The most cynical moment in the call is when the Treasury official confirms, ”our preference would be to help the healthy banks become even healthier” rather than helping troubled banks or illiquid banks.
America is now a centrally planned economy where the Treasury will determine which firms survive and prosper through allocation of scarce capital to an undercapitalised financial sector.
Clearly what is going on here has nothing to do with kick starting the credit markets or stabilising the equity markets or restoring depositor confidence in banks. (Treasury official: “No provision in the legislation that mandates re-lending.”) What is going on here is a blatant attempt to provide government funds to a select cadre of firms (not all banks) which are chosen to be the survivors feasting off the carcasses of their less fortunate and less well-connected brethren as the downturn intensifies in the years to come.

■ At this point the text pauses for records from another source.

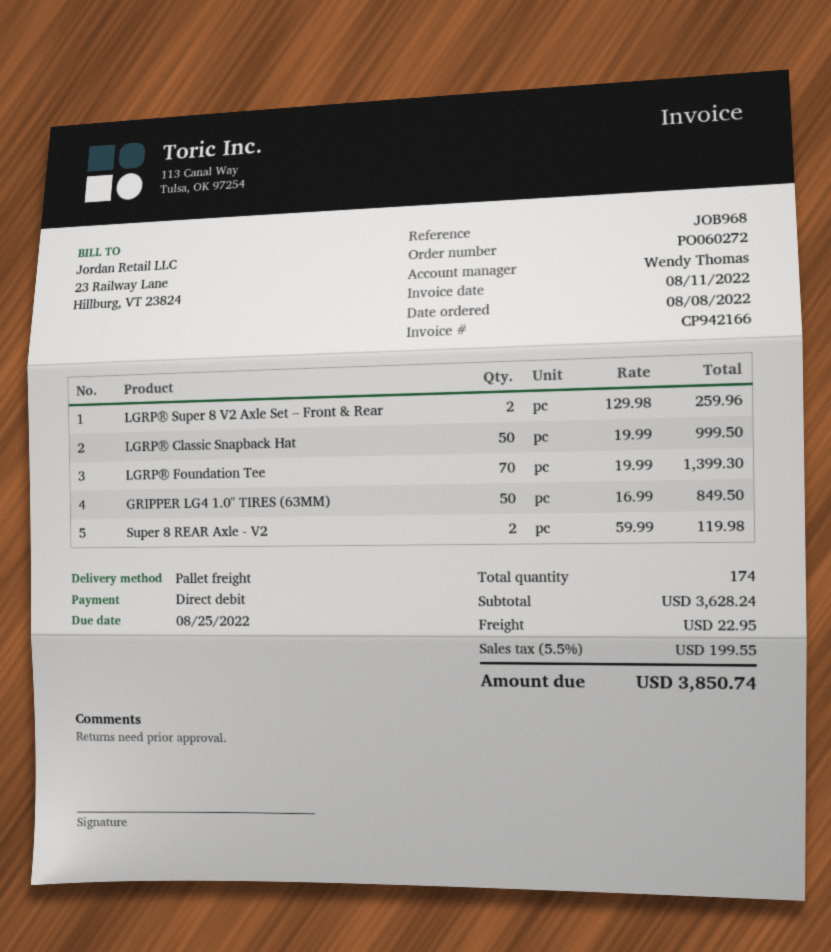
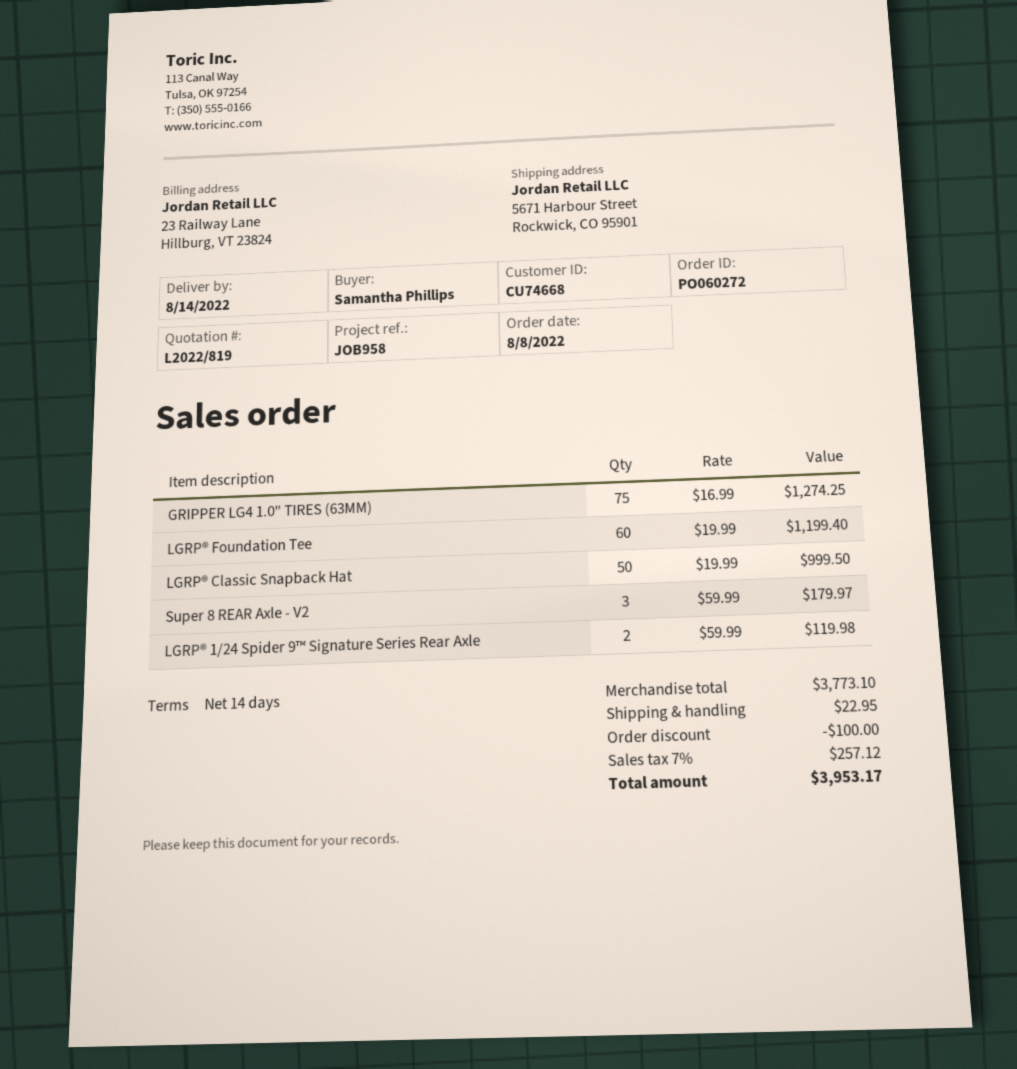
reference: JOB968 -> JOB958
LGRP® Super 8 V2 Axle Set – Front & Rear: 2 x 129.98 = 259.96 -> none
LGRP® Foundation Tee: 70 x 19.99 = 1399.30 -> 60 x 19.99 = 1199.40
GRIPPER LG4 1.0" TIRES (63MM): 50 x 16.99 = 849.50 -> 75 x 16.99 = 1274.25
Super 8 REAR Axle - V2: 2 x 59.99 = 119.98 -> 3 x 59.99 = 179.97
LGRP® 1/24 Spider 9™ Signature Series Rear Axle: none -> 2 x 59.99 = 119.98
subtotal: 3628.24 -> 3773.10
discount: none -> 100.00
tax: 5.5% = 199.55 -> 7% = 257.12
total: 3850.74 -> 3953.17

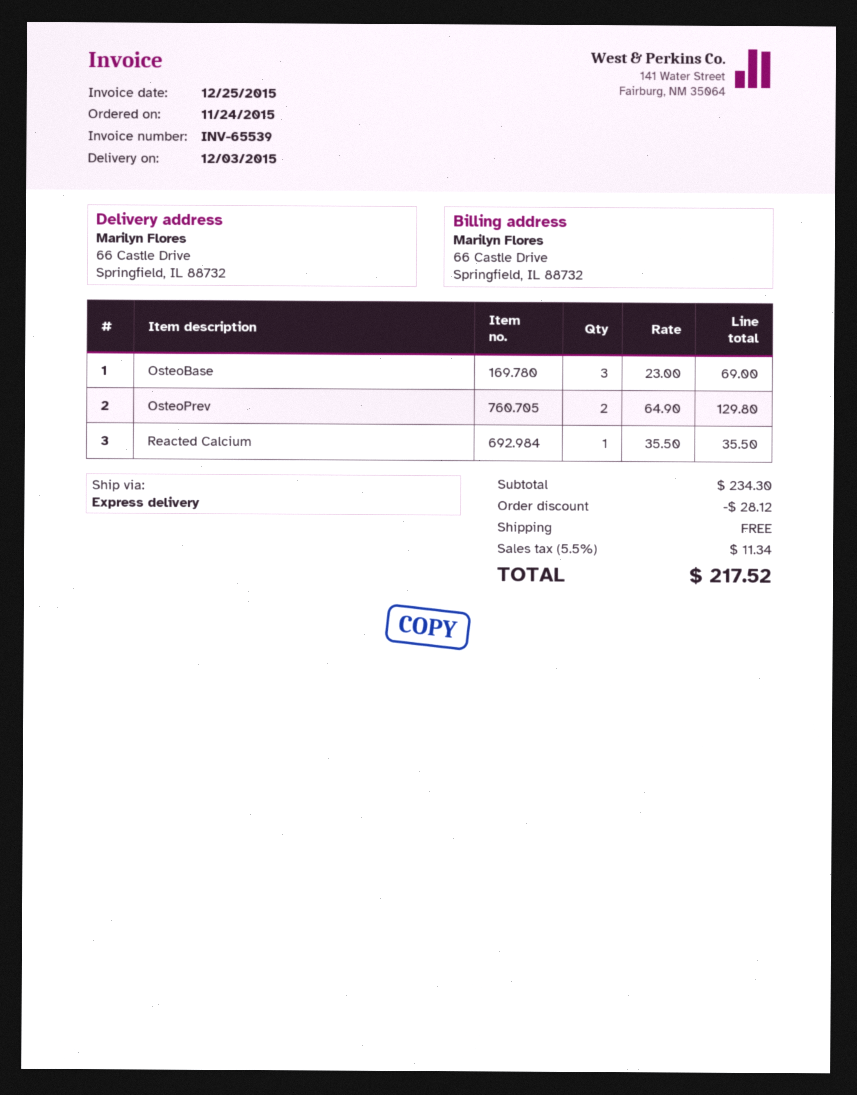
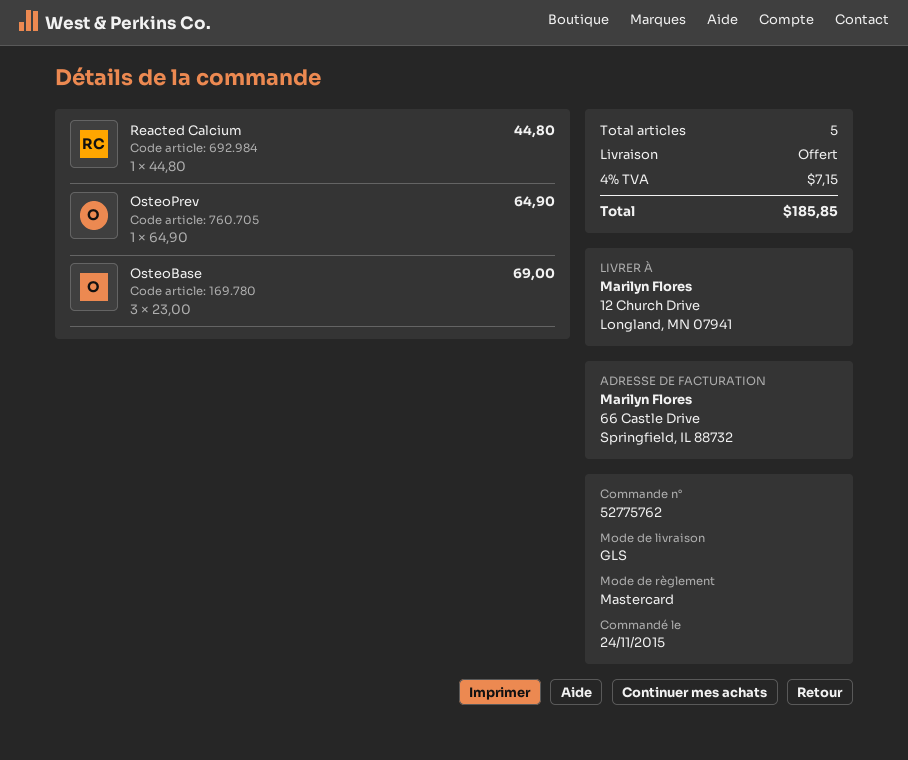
shipping method: express -> GLS
ship to: 66 Castle Drive, Springfield, IL 88732 -> 12 Church Drive, Longland, MN 07941
OsteoPrev: 2 x 64.90 = 129.80 -> 1 x 64.90 = 64.90
Reacted Calcium: 1 x 35.50 = 35.50 -> 1 x 44.80 = 44.80
discount: 28.12 -> none
tax: 5.5% = 11.34 -> 4% = 7.15
total: 217.52 -> 185.85

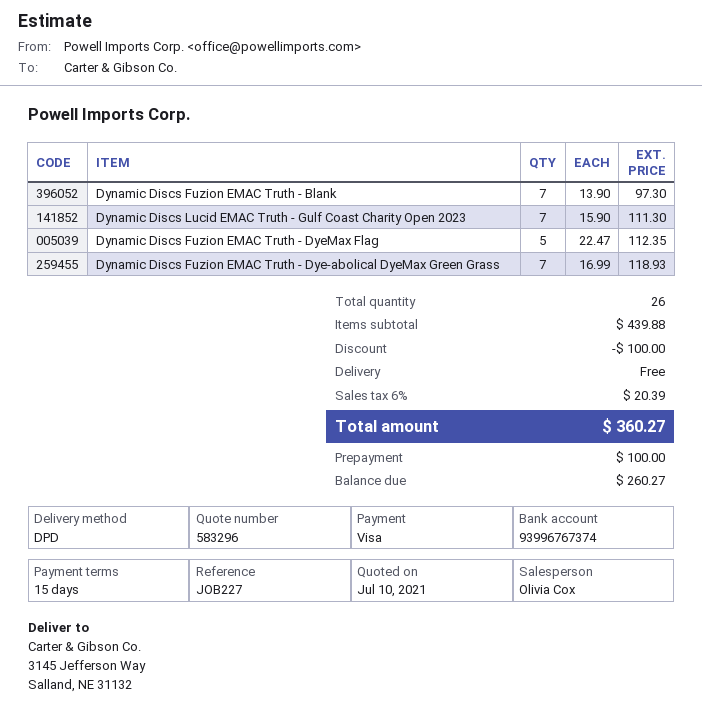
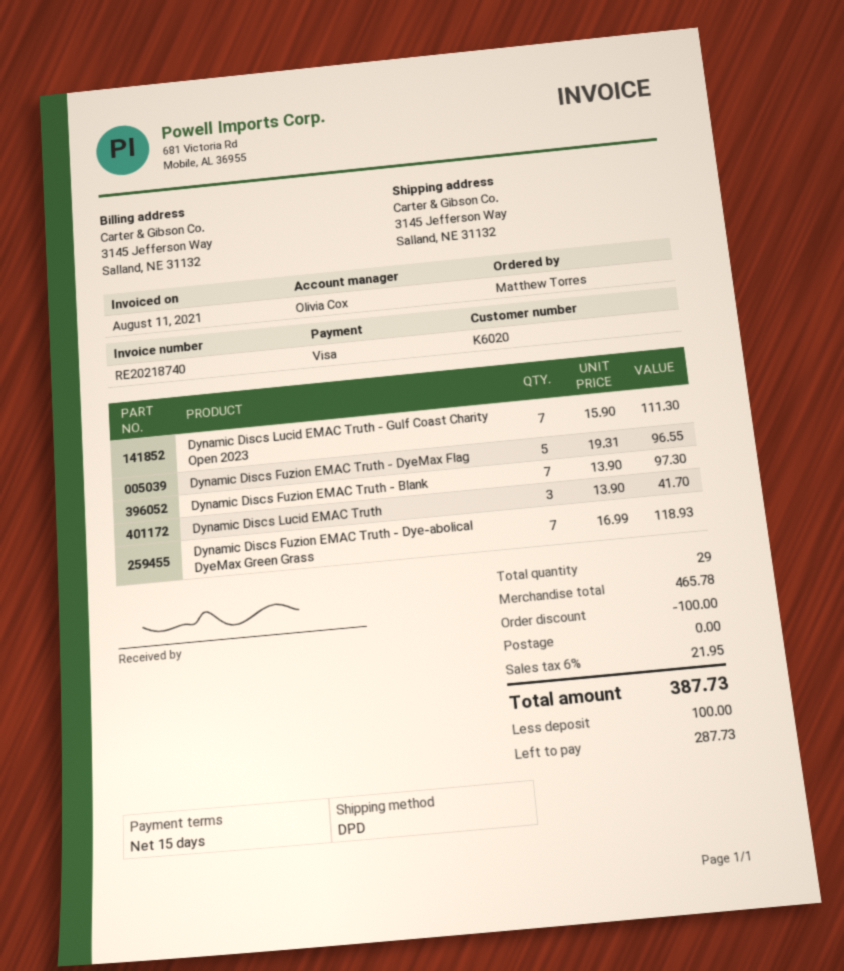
Dynamic Discs Fuzion EMAC Truth - DyeMax Flag: 5 x 22.47 = 112.35 -> 5 x 19.31 = 96.55
Dynamic Discs Lucid EMAC Truth: none -> 3 x 13.90 = 41.70
total quantity: 26 -> 29
subtotal: 439.88 -> 465.78
tax: 6% = 20.39 -> 6% = 21.95
total: 360.27 -> 387.73
balance: 260.27 -> 287.73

The crash in equities will still happen. The debt deflation of the economy leading to mass commercial and consumer credit defaults will still happen. The collapse of many national, regional and local financial institutions will still happen. The bankruptcy of many municipalities and shortfalls in state budgets will still happen.
This bill is about engineering survivor bias to friends of the Bush administration so that they profit disproportionately from the collapse of these markets using the funds provided by the taxpayer via the unreviewable and unconditional authority of the Secretary of the Treasury.